If you’ve been following the headlines in the world of AI, you might be fooled into thinking that corporations are doubling down, rather than withdrawing, from pure research. But on the ground, things are considerably more complicated — tech companies are spending more on the development part of R&D while relying more on cash strapped universities to move the needle on research.

The Golden Goose Project, a new data visualization effort from Duke University’s Fuqua School of Business, attempts to highlight this paradigm shift with patent and research output statistics as well as data quantifying how research is applied, both inside companies and in the broader ecosystem.

For example, you can see how IBM’s patent output rose continually while publications involving employees peaked and fell off around 1992.

But while all of this data underscores a decline in corporate research, it doesn’t indicate that corporates are becoming any less innovative. Instead, new pipelines are opening up to facilitate the diffusion of research.

Startups are increasingly acting as vehicles for commercializing research and carrying it into aging corporates. On the aggregate, startups contribute very little research, but they do help make new technologies palatable.

Unfortunately, it increasingly seems like the university backbone of innovation is under siege from political interests.

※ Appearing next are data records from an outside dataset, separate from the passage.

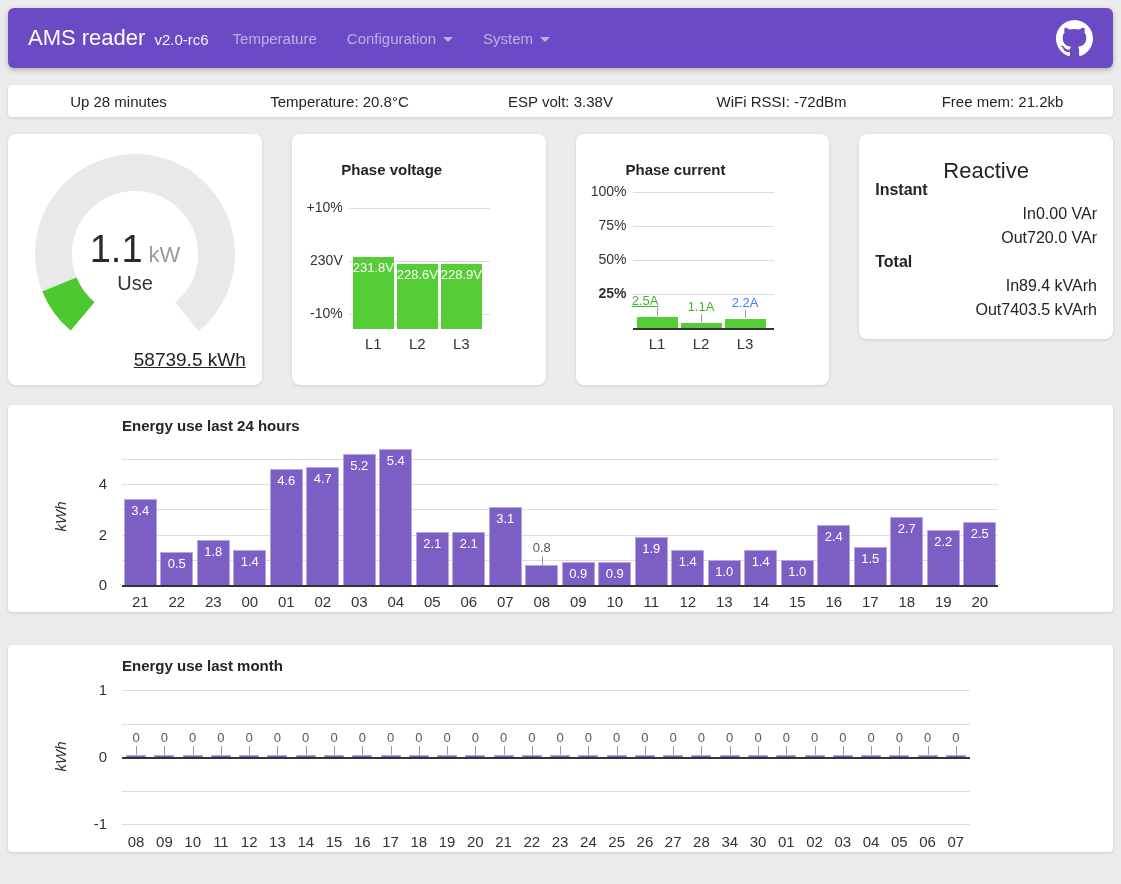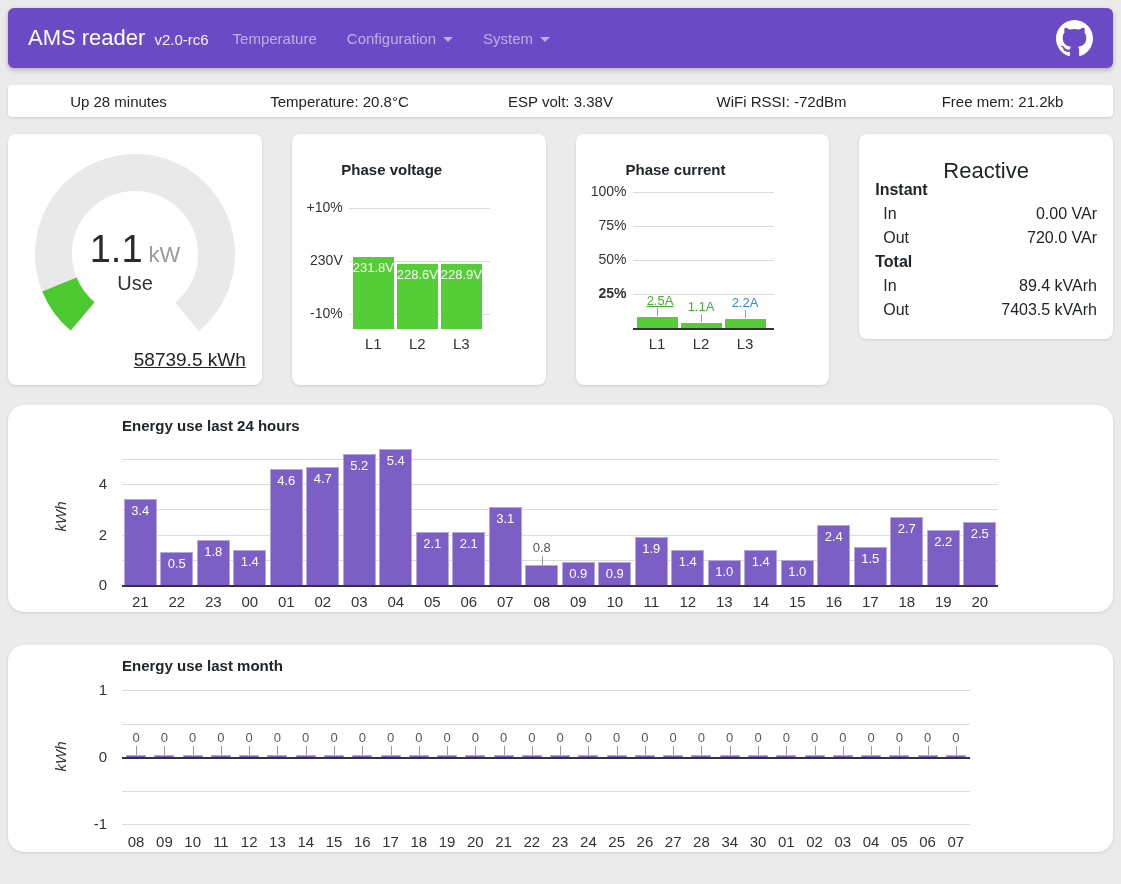--- a/index.html
+++ b/index.html
@@ -52,24 +52,24 @@
   .bar-label-in{position:absolute;text-align:center;font-size:13px;color:#fff;}
   .bar-label-out{position:absolute;text-align:center;font-size:13px;color:#555560;}
   .bar-label-green{position:absolute;text-align:center;font-size:13px;color:#3cb528;}
   .tick-v{position:absolute;width:1px;background:#9a96b0;}
   .cat-label{position:absolute;text-align:center;font-size:15px;color:#333;}
 
   
   .reactive-title{position:absolute;left:0;top:24px;width:100%;text-align:center;font-size:22px;color:#212529;}
   .reactive-body{position:absolute;left:16px;right:16px;top:44px;font-size:16px;color:#212529;}
   .reactive-heading{font-weight:bold;line-height:24px;}
-  .reactive-row{display:flex;justify-content:space-between;line-height:24px;margin-left:8px;}
-
-  
-  .chart-card{position:absolute;left:8px;width:1105px;height:207px;background:#fff;border-radius:16px;
+  .reactive-row{display:flex;justify-content:flex-end;line-height:24px;}
+
+  
+  .chart-card{position:absolute;left:8px;width:1105px;height:207px;background:#fff;border-radius:4px;
               box-shadow:0 1px 3px rgba(0,0,0,.13);}
   .chart-card.day{top:405px;}
   .chart-card.month{top:645px;}
   .big-title{position:absolute;left:114px;top:12px;font-size:15px;font-weight:bold;color:#212529;}
   .ylab-rot{position:absolute;left:22px;top:103px;width:60px;text-align:center;font-size:15px;font-style:italic;
             color:#333;transform:rotate(-90deg);transform-origin:center;}
 </style>
 </head>
 <body>
 
@@ -146,21 +146,21 @@
     <div class="gridline" style="left: 57px; width: 141px; top: 58px;"></div>
         <div class="ytick" style="left: 6px; width: 45px; top: 49px;">100%</div>
         <div class="gridline" style="left: 57px; width: 141px; top: 92px;"></div>
         <div class="ytick" style="left: 6px; width: 45px; top: 83px;">75%</div>
         <div class="gridline" style="left: 57px; width: 141px; top: 126px;"></div>
         <div class="ytick" style="left: 6px; width: 45px; top: 117px;">50%</div>
         <div class="gridline" style="left: 57px; width: 141px; top: 160px;"></div>
         <div class="ytick" style="left: 6px; width: 45px; top: 151px; font-weight: bold;">25%</div>
         <div class="axis-dark" style="left: 57px; width: 141px; top: 194px;"></div>
         <div class="vbar green" style="left: 61px; width: 41px; top: 183.375px; height: 10.625px; background: rgb(85, 205, 54);"></div>
-        <div class="bar-label-green" style="left: 59px; width: 51px; top: 159.375px; color: rgb(60, 181, 40); text-decoration: underline;">2.5A</div>
+        <div class="bar-label-green" style="left: 44px; width: 51px; top: 159.375px; color: rgb(60, 181, 40); text-decoration: underline;">2.5A</div>
         <div class="tick-v" style="left: 81px; top: 174.375px; height: 8px;"></div>
         <div class="cat-label" style="left: 61px; width: 41px; top: 201px;">L1</div>
         <div class="vbar green" style="left: 105px; width: 41px; top: 189.325px; height: 4.675px; background: rgb(85, 205, 54);"></div>
         <div class="bar-label-green" style="left: 100px; width: 51px; top: 165.325px; color: rgb(60, 181, 40);">1.1A</div>
         <div class="tick-v" style="left: 125px; top: 180.325px; height: 8px;"></div>
         <div class="cat-label" style="left: 105px; width: 41px; top: 201px;">L2</div>
         <div class="vbar green" style="left: 149px; width: 41px; top: 184.65px; height: 9.35px; background: rgb(85, 205, 54);"></div>
         <div class="bar-label-green" style="left: 144px; width: 51px; top: 160.65px; color: #3b82f6;">2.2A</div>
         <div class="tick-v" style="left: 169px; top: 175.65px; height: 8px;"></div>
         <div class="cat-label" style="left: 149px; width: 41px; top: 201px;">L3</div>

Research is heavily subsidized by the Federal Government. And while private philanthropies like the Gates Foundation and the Chan Zuckerberg Initiative have helped to fill that void, these groups can only do so much.

One fortunate branch of research that has been less impacted is artificial intelligence. Huge research group acquisitions, like Google’s $500 million purchase of Deep Mind, highlight an industry-wide desire to conduct more AI research internally. This thirst has forced corporates to cater to the interests of researchers — separating research groups as much as possible from revenue-centric company interests.

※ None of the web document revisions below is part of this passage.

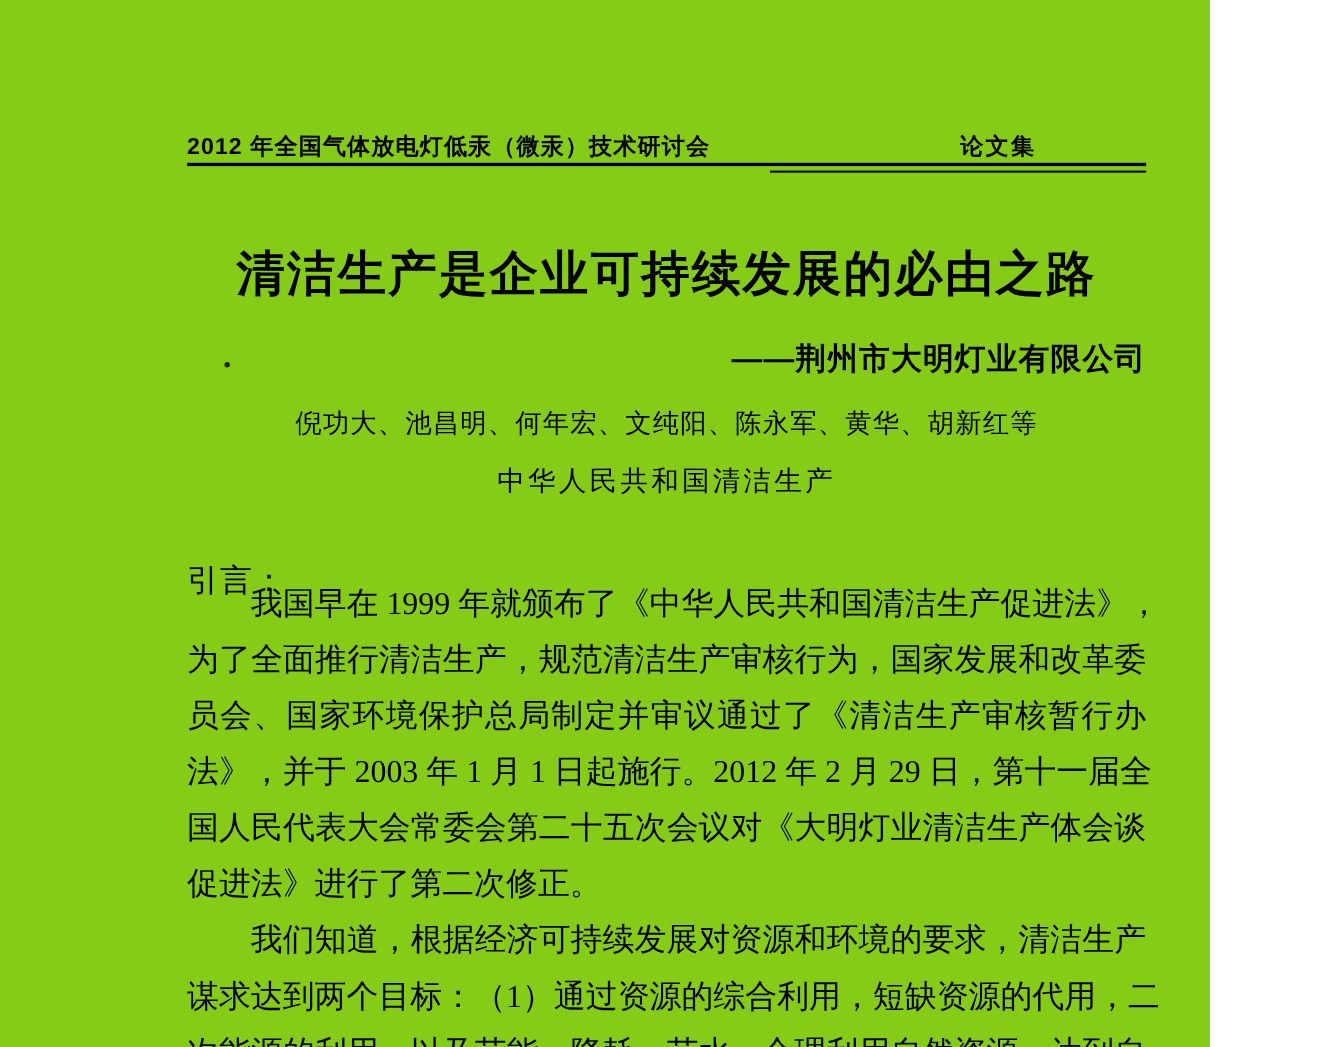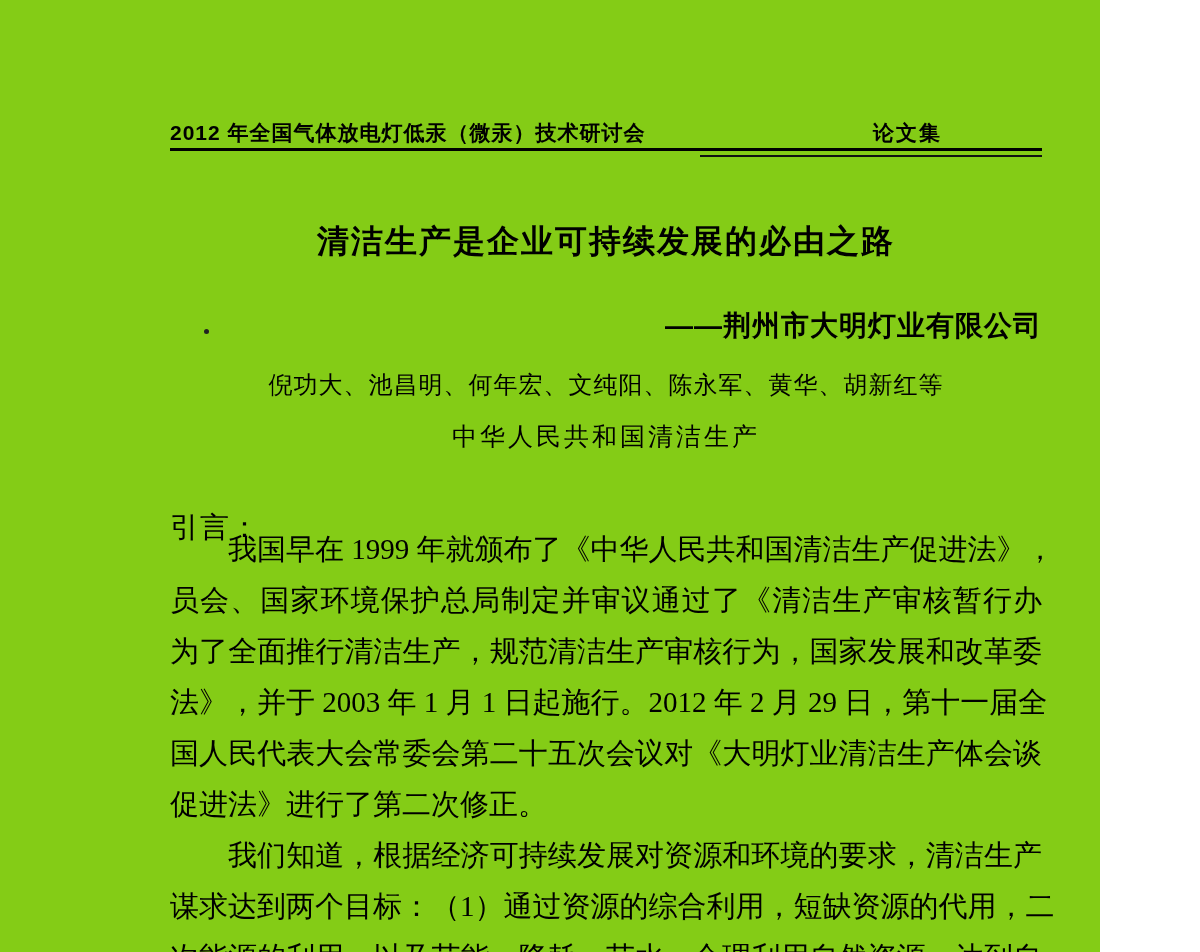--- a/index.html
+++ b/index.html
@@ -58,21 +58,21 @@
   
   .paper-title {
     position: absolute;
     left: 170px;
     top: 220px;
     width: 872px;
     margin: 0;
     text-align: center;
     font-family: "Liberation Sans", sans-serif;
     font-weight: 800;
-    font-size: 32px;
+    font-size: 44px;
     letter-spacing: 2px;
     white-space: nowrap;
   }
   .paper-subtitle {
     position: absolute;
     left: 170px;
     top: 307px;
     width: 872px;
     text-align: right;
     font-family: "Liberation Sans", sans-serif;
@@ -164,22 +164,22 @@
   <div class="paper-subtitle">——荆州市大明灯业有限公司</div>
 
   <div class="authors-line">倪功大、池昌明、何年宏、文纯阳、陈永军、黄华、胡新红等</div>
 
   <div class="affiliation-line">中华人民共和国清洁生产</div>
 
   <div class="section-heading">引言：</div>
 
   <div class="body-text">
     <p class="line indent">我国早在 1999 年就颁布了《中华人民共和国清洁生产促进法》，</p>
+    <p class="line">为了全面推行清洁生产，规范清洁生产审核行为，国家发展和改革委</p>
     <p class="line">员会、国家环境保护总局制定并审议通过了《清洁生产审核暂行办</p>
-    <p class="line">为了全面推行清洁生产，规范清洁生产审核行为，国家发展和改革委</p>
     <p class="line">法》，并于 2003 年 1 月 1 日起施行。2012 年 2 月 29 日，第十一届全</p>
     <p class="line">国人民代表大会常委会第二十五次会议对《大明灯业清洁生产体会谈</p>
     <p class="line last">促进法》进行了第二次修正。</p>
     <p class="line indent">我们知道，根据经济可持续发展对资源和环境的要求，清洁生产</p>
     <p class="line">谋求达到两个目标：（1）通过资源的综合利用，短缺资源的代用，二</p>
     <p class="line">次能源的利用，以及节能、降耗、节水，合理利用自然资源，达到自</p>
   </div>
 
   <div class="scan-dot"></div>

“Everyone has to have the capacity for AI,” Ashish Arora, the Duke Professor spearheading the research, told me in an interview. “Universities haven’t produced enough AI researchers, so companies have to invest internally.”

But while this research has helped companies like Facebook, Microsoft and Google make huge strides in AI, it isn’t a universal formula for corporate innovation. Executives often struggle to draw clear lines between research and development, making it hard to pull off independent and valuable research over the long hall.

One major shortcoming of The Golden Goose Project is that it only takes into account data collected between 1980 until 2006. Hundreds of billions of dollars of market value have been created in that time, limiting the contemporary applicability of the work.

The National Science Foundation has played a key role in backing the data visualization project. Arora told me that he has put in a grant to continue the research and fill in the missing years as soon as possible.